Information given:
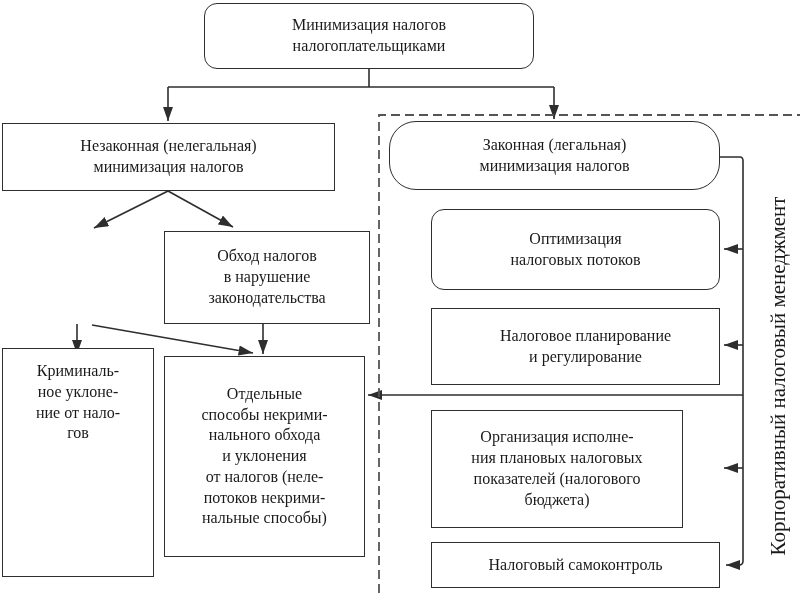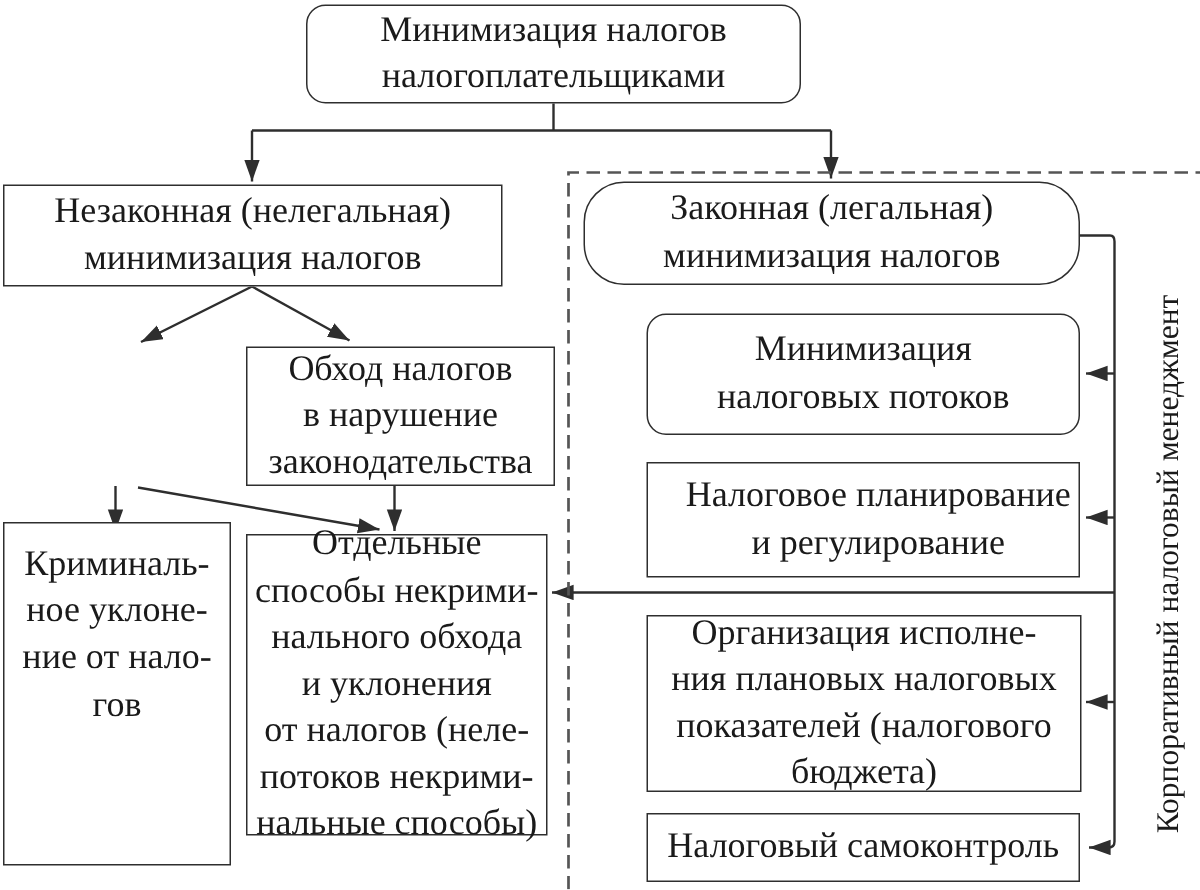--- a/index.html
+++ b/index.html
@@ -26,37 +26,37 @@
     position: absolute;
     z-index: 2;
     box-sizing: border-box;
     border: 1.7px solid #2e2e2e;
     background: #ffffff;
     display: flex;
     align-items: center;
     justify-content: center;
     text-align: center;
     white-space: pre-line;
-    font-size: 24px;
+    font-size: 16px;
     line-height: 1.3;
     padding: 2px 4px;
   }
   .node.rounded { border-radius: 13px; }
   .node.top-align { align-items: flex-start; padding-top: 12px; }
 
   #node-root          { left: 204px; top: 3px;   width: 330px; height: 66px; }
   #node-illegal       { left: 2px;   top: 123px; width: 333px; height: 68px; }
   #node-evasion       { left: 2px;   top: 231px; width: 152px; height: 93px; }
   #node-circumvention { left: 164px; top: 231px; width: 206px; height: 93px; }
   #node-criminal      { left: 2px;   top: 348px; width: 152px; height: 229px; }
   #node-noncriminal   { left: 164px; top: 356px; width: 201px; height: 201px; }
   #node-legal         { left: 389px; top: 121px; width: 331px; height: 69px; border-radius: 27px; }
   #node-optimization  { left: 431px; top: 209px; width: 289px; height: 81px; }
   #node-planning      { left: 431px; top: 308px; width: 289px; height: 77px; padding-left: 24px; }
-  #node-organization  { left: 431px; top: 410px; width: 290px; height: 118px; }
+  #node-organization  { left: 431px; top: 410px; width: 252px; height: 118px; }
   #node-selfcontrol   { left: 431px; top: 542px; width: 289px; height: 46px; }
 
   #side-label {
     position: absolute;
     left: 563px;
     top: 359px;
     width: 430px;
     height: 34px;
     z-index: 2;
     transform: rotate(-90deg);
@@ -124,21 +124,21 @@
 способы некрими-
 нального обхода
 и уклонения
 от налогов (неле-
 потоков некрими-
 нальные способы)</div>
 
   <div class="node" id="node-legal">Законная (легальная)
 минимизация налогов</div>
 
-  <div class="node rounded" id="node-optimization">Минимизация
+  <div class="node rounded" id="node-optimization">Оптимизация
 налоговых потоков</div>
 
   <div class="node" id="node-planning">Налоговое планирование
 и регулирование</div>
 
   <div class="node" id="node-organization">Организация исполне-
 ния плановых налоговых
 показателей (налогового
 бюджета)</div>
 

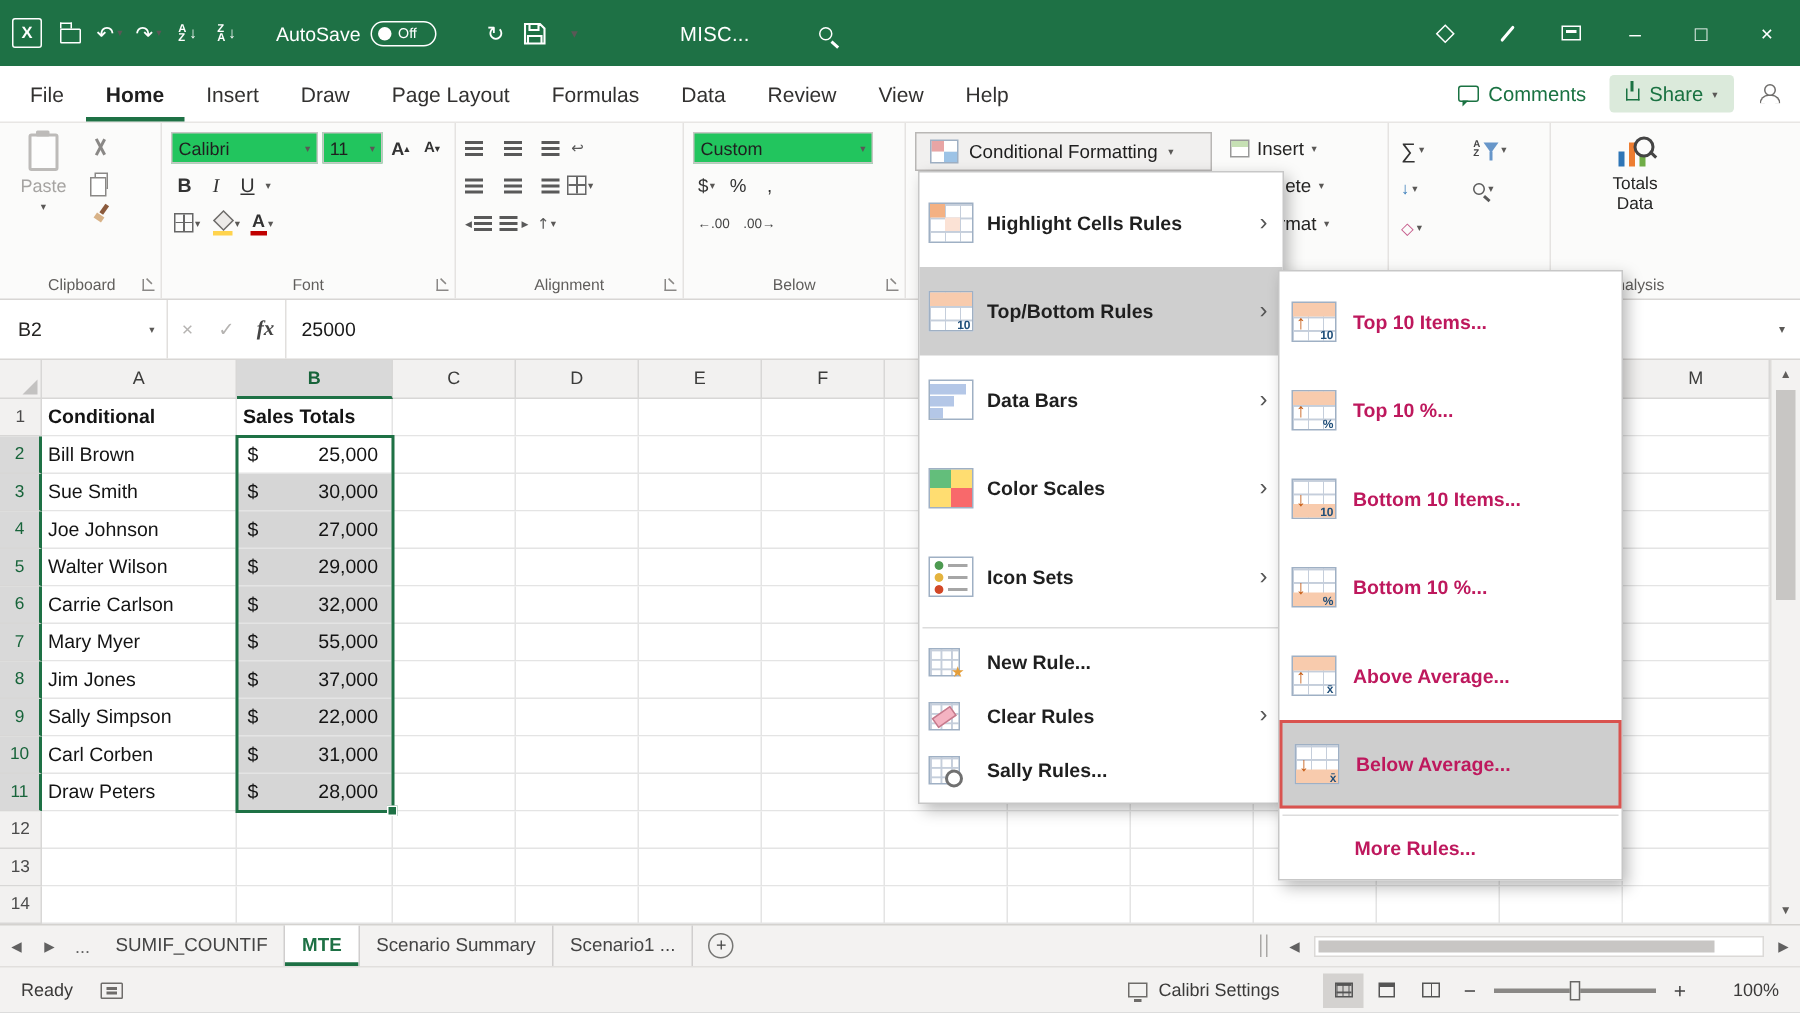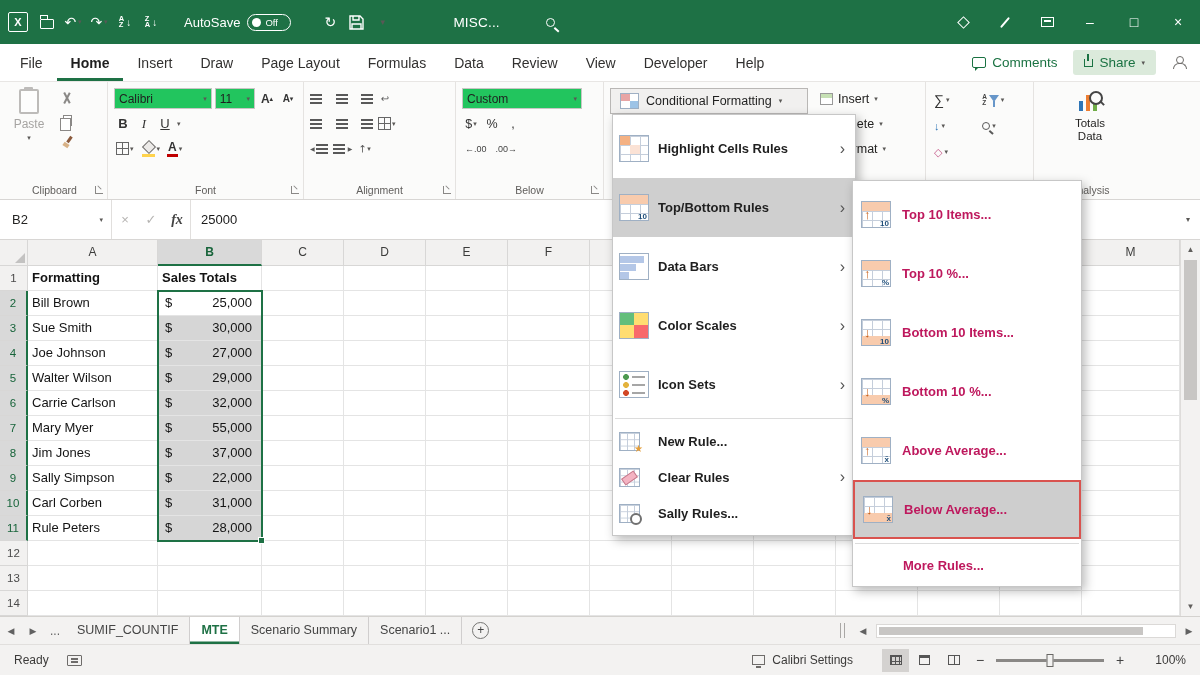--- a/index.html
+++ b/index.html
@@ -278,21 +278,20 @@
     <div class="rtablist" id="ribbon-tab-list">
         <div class="rtab">File</div>
         <div class="rtab active">Home</div>
         <div class="rtab">Insert</div>
         <div class="rtab">Draw</div>
         <div class="rtab">Page Layout</div>
         <div class="rtab">Formulas</div>
         <div class="rtab">Data</div>
         <div class="rtab">Review</div>
         <div class="rtab">View</div>
-        <div class="rtab">Developer</div>
         <div class="rtab">Help</div>
       </div>
     <div class="tabs-right">
       <span class="comments">
           <i class="ic-comment"></i>
           <span>Comments</span>
         </span>
       <span class="share">
           <i class="ic-share"></i>
           <span>Share</span>
@@ -535,21 +534,21 @@
         <div class="colh" style="width: 82px;">H</div>
         <div class="colh" style="width: 82px;">I</div>
         <div class="colh" style="width: 82px;">J</div>
         <div class="colh" style="width: 82px;">K</div>
         <div class="colh" style="width: 82px;">L</div>
         <div class="colh" style="width: 98px;">M</div>
       </div>
     <div id="grid-rows">
         <div class="grow">
           <div class="gut">1</div>
-          <div class="cell hdr" style="width: 130px;">Formatting</div>
+          <div class="cell hdr" style="width: 130px;">Conditional</div>
           <div class="cell hdr" style="width: 104px;">Sales Totals</div>
           <div class="cell hdr" style="width: 82px;"></div>
           <div class="cell hdr" style="width: 82px;"></div>
           <div class="cell hdr" style="width: 82px;"></div>
           <div class="cell hdr" style="width: 82px;"></div>
           <div class="cell hdr" style="width: 82px;"></div>
           <div class="cell hdr" style="width: 82px;"></div>
           <div class="cell hdr" style="width: 82px;"></div>
           <div class="cell hdr" style="width: 82px;"></div>
           <div class="cell hdr" style="width: 82px;"></div>
@@ -722,21 +721,21 @@
           <div class="cell" style="width: 82px;"></div>
           <div class="cell" style="width: 82px;"></div>
           <div class="cell" style="width: 82px;"></div>
           <div class="cell" style="width: 82px;"></div>
           <div class="cell" style="width: 82px;"></div>
           <div class="cell" style="width: 82px;"></div>
           <div class="cell" style="width: 98px;"></div>
         </div>
         <div class="grow">
           <div class="gut gsel">11</div>
-          <div class="cell" style="width: 130px;">Rule Peters</div>
+          <div class="cell" style="width: 130px;">Draw Peters</div>
           <div class="cell acct selcell" style="width: 104px;">
             <span class="cur">$</span>
             <span class="val">28,000</span>
           </div>
           <div class="cell" style="width: 82px;"></div>
           <div class="cell" style="width: 82px;"></div>
           <div class="cell" style="width: 82px;"></div>
           <div class="cell" style="width: 82px;"></div>
           <div class="cell" style="width: 82px;"></div>
           <div class="cell" style="width: 82px;"></div>

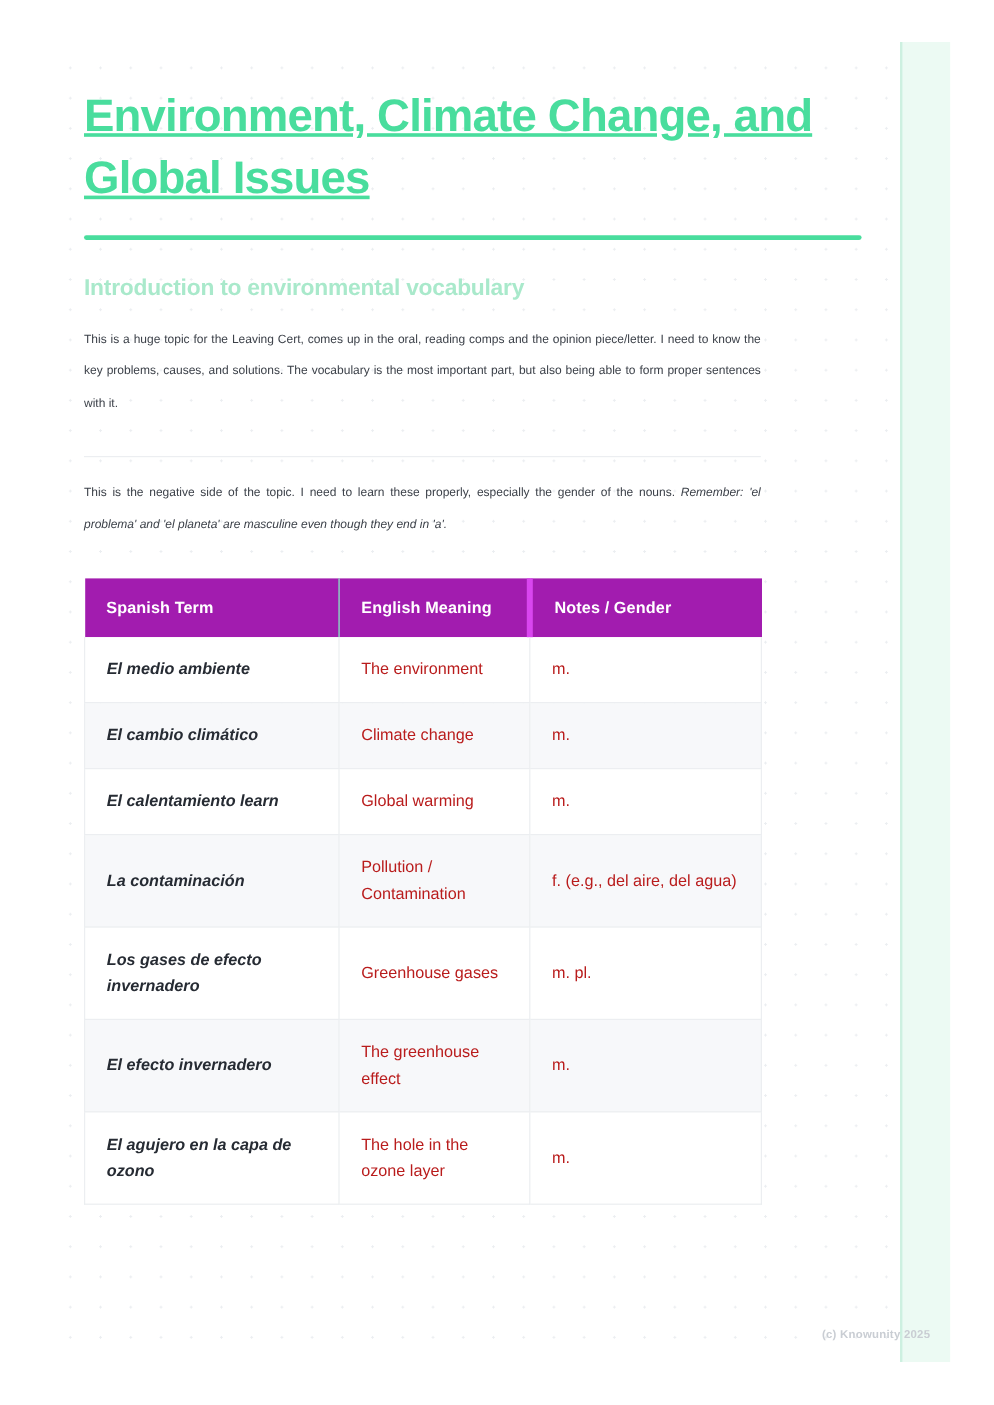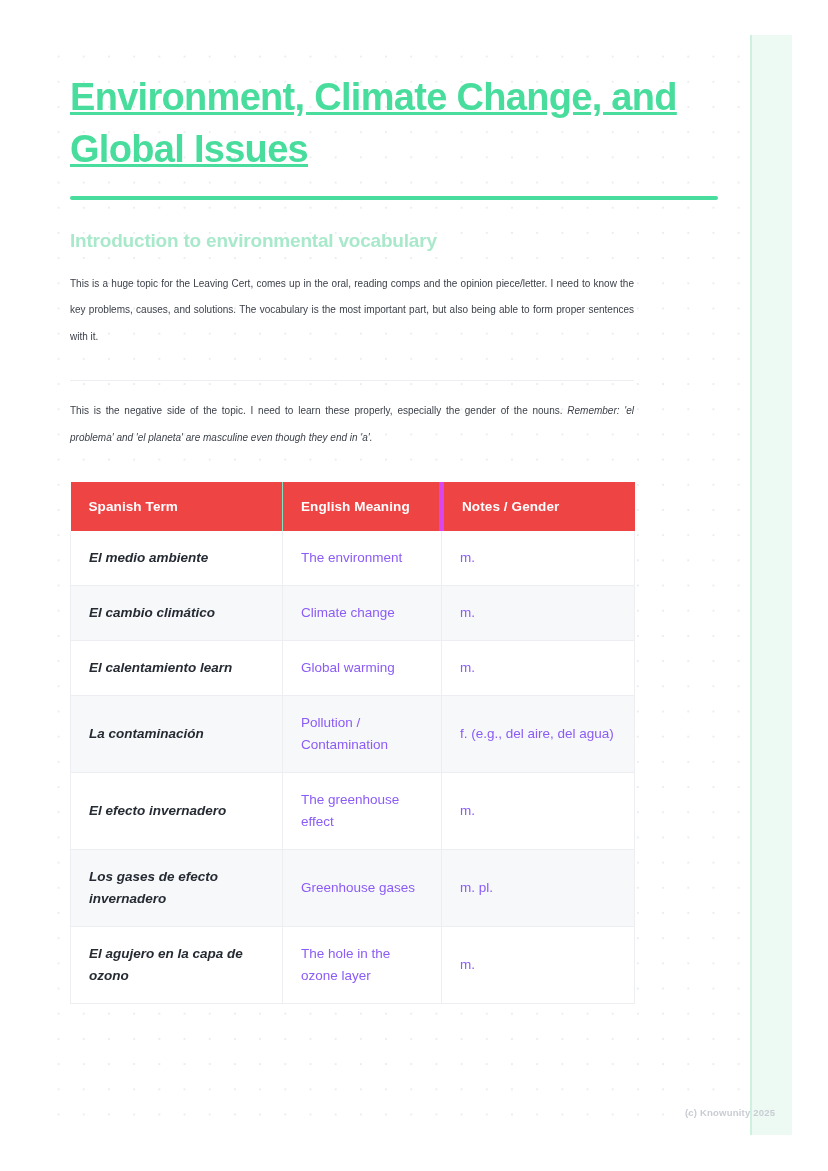--- a/index.html
+++ b/index.html
@@ -127,36 +127,36 @@
     width: 564px;
     border-collapse: collapse;
     table-layout: fixed;
     background: transparent;
   }
   table.vocab col.c1 { width: 212px; }
   table.vocab col.c2 { width: 159px; }
   table.vocab col.c3 { width: 193px; }
 
   table.vocab thead th {
-    background: #ef4444;
+    background: #a21caf;
     color: #ffffff;
     font-size: 13.5px;
     font-weight: bold;
     text-align: left;
     padding: 17px 18px;
     border: none;
     letter-spacing: .1px;
   }
   table.vocab thead th.h1 { border-right: 1px solid #7ee6c0; }
   table.vocab thead th.h2 { border-right: 5px solid #d946ef; }
 
   table.vocab tbody td {
     font-size: 13.5px;
     line-height: 22px;
-    color: #8b5cf6;
+    color: #b91c1c;
     padding: 16px 18px;
     vertical-align: middle;
     border-bottom: 1px solid #eceef1;
     border-right: 1px solid #eceef1;
     background: #ffffff;
   }
   table.vocab tbody td:last-child { border-right: 1px solid #eceef1; }
   table.vocab tbody tr:nth-child(even) td { background: #f7f8fa; }
 
   table.vocab tbody td.term {
@@ -234,30 +234,30 @@
               <td class="term">El calentamiento learn</td>
               <td>Global warming</td>
               <td>m.</td>
             </tr>
             <tr>
               <td class="term">La contaminación</td>
               <td>Pollution / Contamination</td>
               <td>f. (e.g., del aire, del agua)</td>
             </tr>
             <tr>
-              <td class="term">El efecto invernadero</td>
-              <td>The greenhouse effect</td>
-              <td>m.</td>
-            </tr>
-            <tr>
               <td class="term">Los gases de efecto invernadero</td>
               <td>Greenhouse gases</td>
               <td>m. pl.</td>
             </tr>
             <tr>
+              <td class="term">El efecto invernadero</td>
+              <td>The greenhouse effect</td>
+              <td>m.</td>
+            </tr>
+            <tr>
               <td class="term">El agujero en la capa de ozono</td>
               <td>The hole in the ozone layer</td>
               <td>m.</td>
             </tr>
           </tbody>
       </table>
     </div>
 
   </div>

Task to carry out:
Pull out every line of the records above that contains the word "solid".

Finished task:
     border: 1.7px solid #2e2e2e;
   table.vocab thead th.h1 { border-right: 1px solid #7ee6c0; }
   table.vocab thead th.h2 { border-right: 5px solid #d946ef; }
     border-bottom: 1px solid #eceef1;
     border-right: 1px solid #eceef1;
   table.vocab tbody td:last-child { border-right: 1px solid #eceef1; }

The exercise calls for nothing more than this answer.